Darren Kavinoky and John Vause on CNN International

Tuesday, April 12, 2016–Los Angeles–Led Zeppelin’s “Stairway to Heaven” is an iconic rock song that defines a generation. Yet now, decades after the song’s release, the band has been ordered by a U.S. judge to face a jury in the copyright trial.
 
The suit is being brought by the Trustee of the Randy Wolfe Estate. Mr. Wolfe was a member of the rock band Spirit. The copyright infringement case against the 1971 release “Stairway To Heaven” song alleges that a riff is stolen from the 1968 Spirit song “Taurus.”
 
Attorney Darren Kavinoky joins John Vause and Isha Sesay on CNN International to give his legal opinion on where the case may be headed. (Watch CNN video below.)
 
“This is complicated difficult stuff to understand. This is going before your everyday run of the mill jury. Shouldn’t something like this actually go into a panel of music experts?” asks John Vause.
 
“Well, there is a movement to have professional jurors decide cases.

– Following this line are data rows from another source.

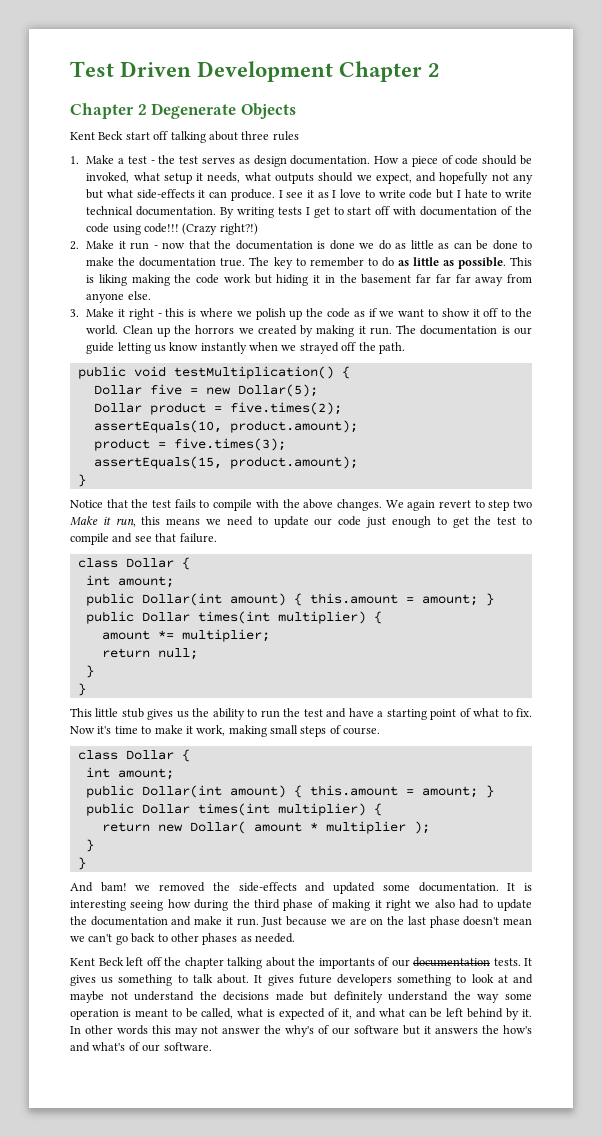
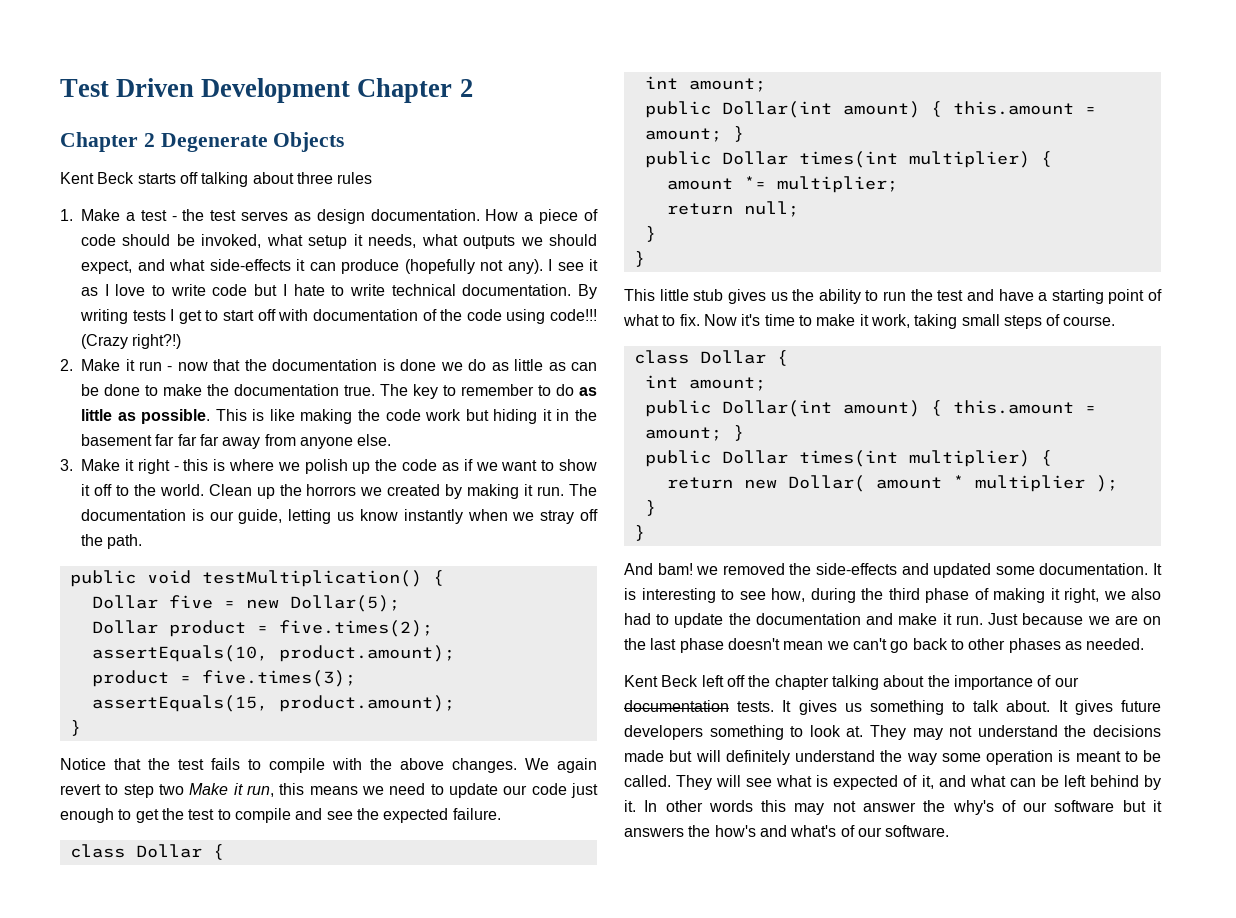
- Kent Beck start off talking about three rules
+ Kent Beck starts off talking about three rules
- How a piece of code should be invoked, what setup it needs, what outputs should we expect, and hopefully not any but what side-effects it can produce.
+ How a piece of code should be invoked, what setup it needs, what outputs we should expect, and what side-effects it can produce (hopefully not any).
- This is liking making the code work but hiding it in the basement far far far away from anyone else.
+ This is like making the code work but hiding it in the basement far far far away from anyone else.
- The documentation is our guide letting us know instantly when we strayed off the path.
+ The documentation is our guide, letting us know instantly when we stray off the path.
- We again revert to step two Make it run, this means we need to update our code just enough to get the test to compile and see that failure.
+ We again revert to step two Make it run, this means we need to update our code just enough to get the test to compile and see the expected failure.
- Now it's time to make it work, making small steps of course.
+ Now it's time to make it work, taking small steps of course.
- It is interesting seeing how during the third phase of making it right we also had to update the documentation and make it run.
+ It is interesting to see how, during the third phase of making it right, we also had to update the documentation and make it run.
- Kent Beck left off the chapter talking about the importants of our documentation tests.
+ Kent Beck left off the chapter talking about the importance of our documentation tests.
- It gives future developers something to look at and maybe not understand the decisions made but definitely understand the way some operation is meant to be called, what is expected of it, and what can be left behind by it.
+ It gives future developers something to look at. They may not understand the decisions made but will definitely understand the way some operation is meant to be called. They will see what is expected of it, and what can be left behind by it.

This is an argument that has gone on for a long time. That generally speaking, when you put twelve people in a jury box, you never know what you’re going to get. And frankly that’s a compelling reason why cases will settle… Here all bets are off,” answers Kavinoky.
 

Led Zeppelin “Stairway to Heaven”

Isha Sesay, “I think it’s worth bringing out that Led Zeppelin has been sued before on two other occasions for let’s say making use of other people’s…” Kavinoky interjects, “Yes, for perhaps being more than inspired.” “Talk to me about whether that will play into this in any way,” Sesay asks.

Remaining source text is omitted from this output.